About this exercise -
Would you print the records below word for word, without the pictures?

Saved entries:
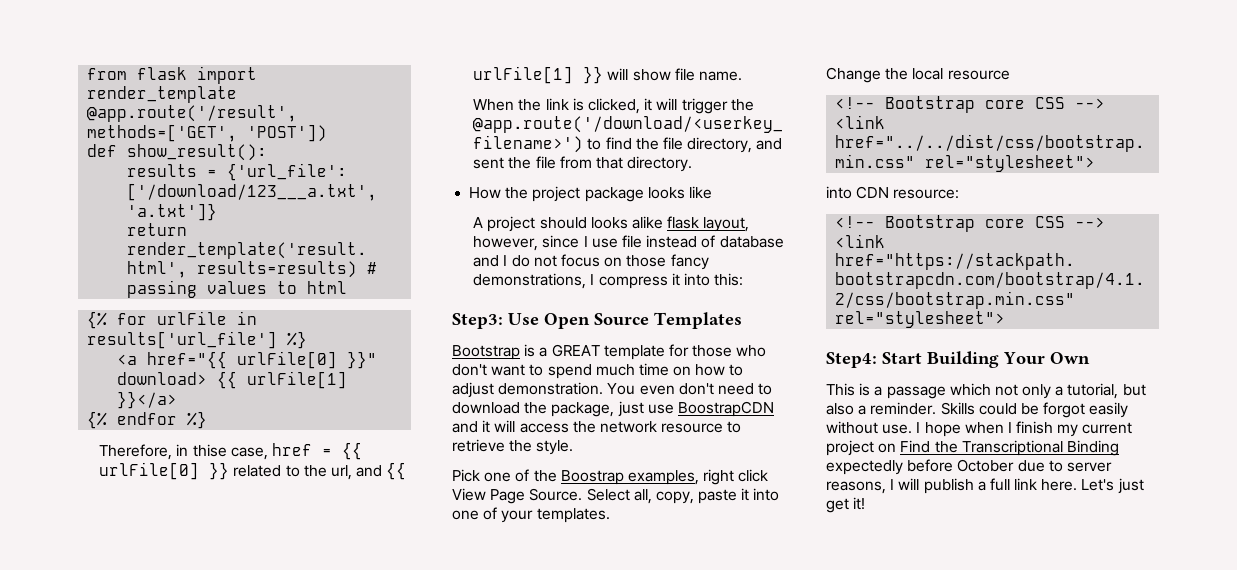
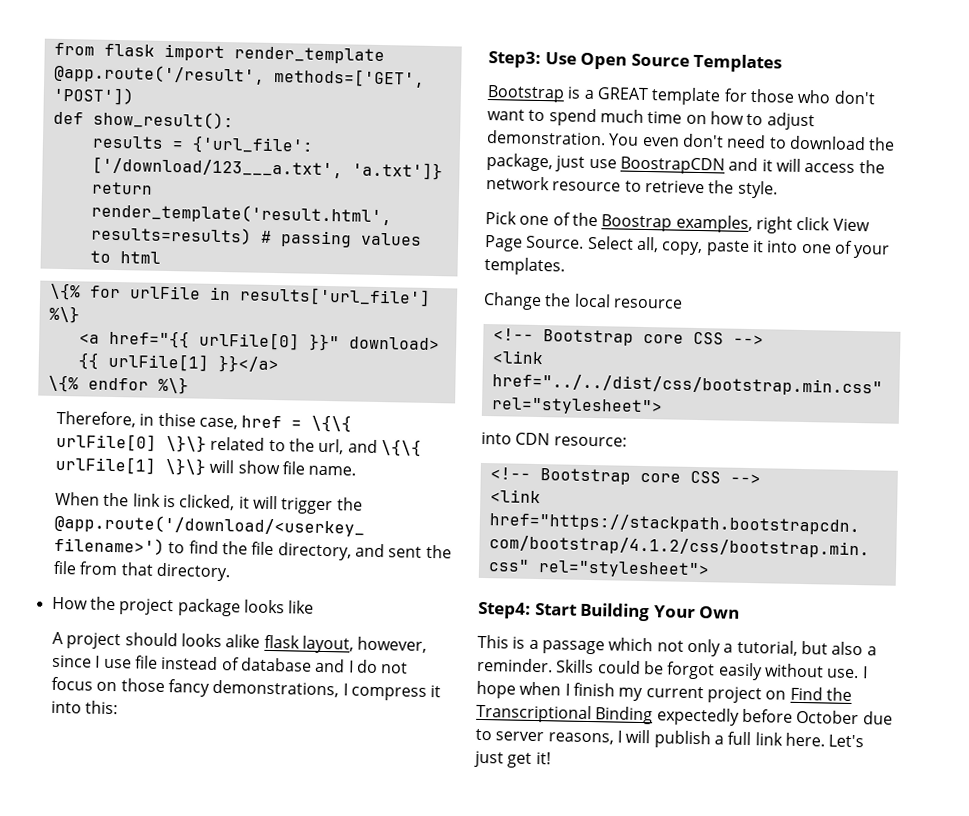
[87,311,108,329] {% -> [48,282,81,301] \{%
[287,331,308,349] %} -> [48,305,80,324] %\}
[87,411,208,429] {% endfor %} -> [47,374,189,395] \{% endfor %\}
[342,442,363,460] [99,462,230,480] {{ urlFile[0] }} -> [311,414,353,433] [55,432,207,453] \{\{ urlFile[0] \}\}
[386,462,407,480] [473,66,604,84] {{ urlFile[1] }} -> [380,439,422,457] [54,455,206,476] \{\{ urlFile[1] \}\}

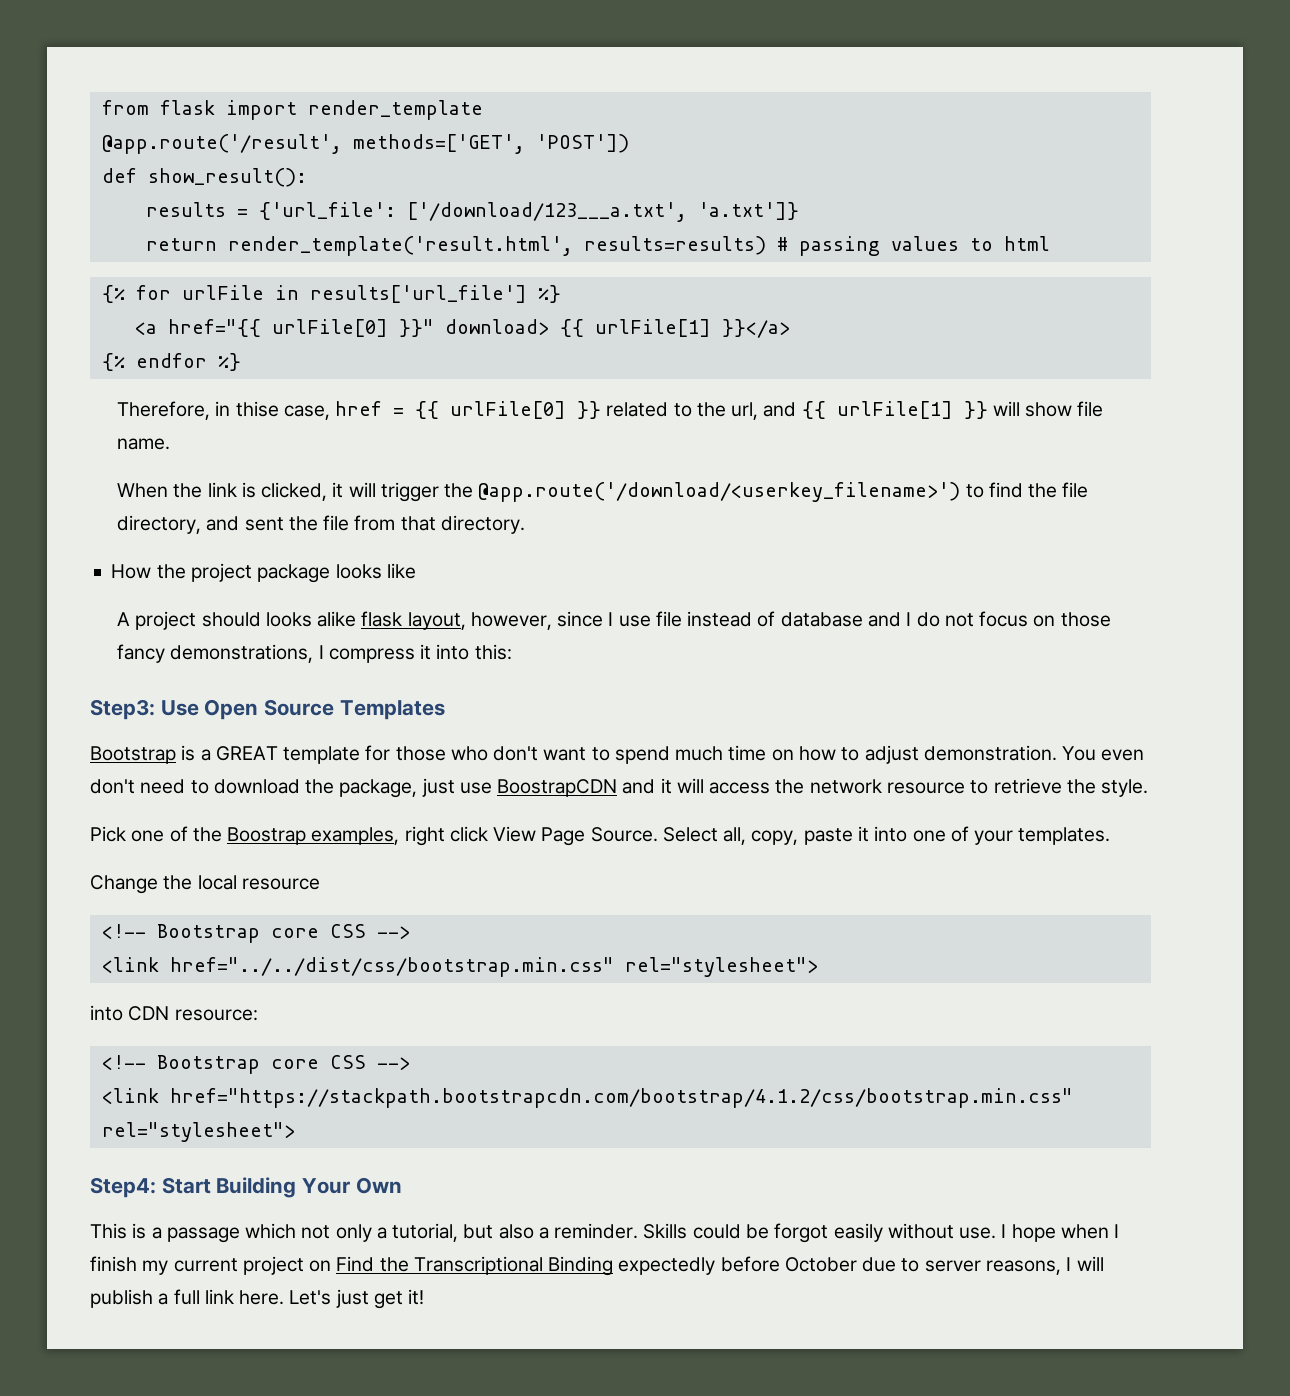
[48,282,81,301] \{% -> [101,285,125,303] {%
[48,305,80,324] %\} -> [537,285,561,303] %}
[47,374,189,395] \{% endfor %\} -> [101,353,241,371] {% endfor %}
[311,414,353,433] [55,432,207,453] \{\{ urlFile[0] \}\} -> [415,401,602,419] {{ urlFile[0] }}
[380,439,422,457] [54,455,206,476] \{\{ urlFile[1] \}\} -> [801,401,988,419] {{ urlFile[1] }}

Answer to the exercise -
[87,311,108,329] {% -> [48,282,81,301] \{%
[287,331,308,349] %} -> [48,305,80,324] %\}
[87,411,208,429] {% endfor %} -> [47,374,189,395] \{% endfor %\}
[342,442,363,460] [99,462,230,480] {{ urlFile[0] }} -> [311,414,353,433] [55,432,207,453] \{\{ urlFile[0] \}\}
[386,462,407,480] [473,66,604,84] {{ urlFile[1] }} -> [380,439,422,457] [54,455,206,476] \{\{ urlFile[1] \}\}

[48,282,81,301] \{% -> [101,285,125,303] {%
[48,305,80,324] %\} -> [537,285,561,303] %}
[47,374,189,395] \{% endfor %\} -> [101,353,241,371] {% endfor %}
[311,414,353,433] [55,432,207,453] \{\{ urlFile[0] \}\} -> [415,401,602,419] {{ urlFile[0] }}
[380,439,422,457] [54,455,206,476] \{\{ urlFile[1] \}\} -> [801,401,988,419] {{ urlFile[1] }}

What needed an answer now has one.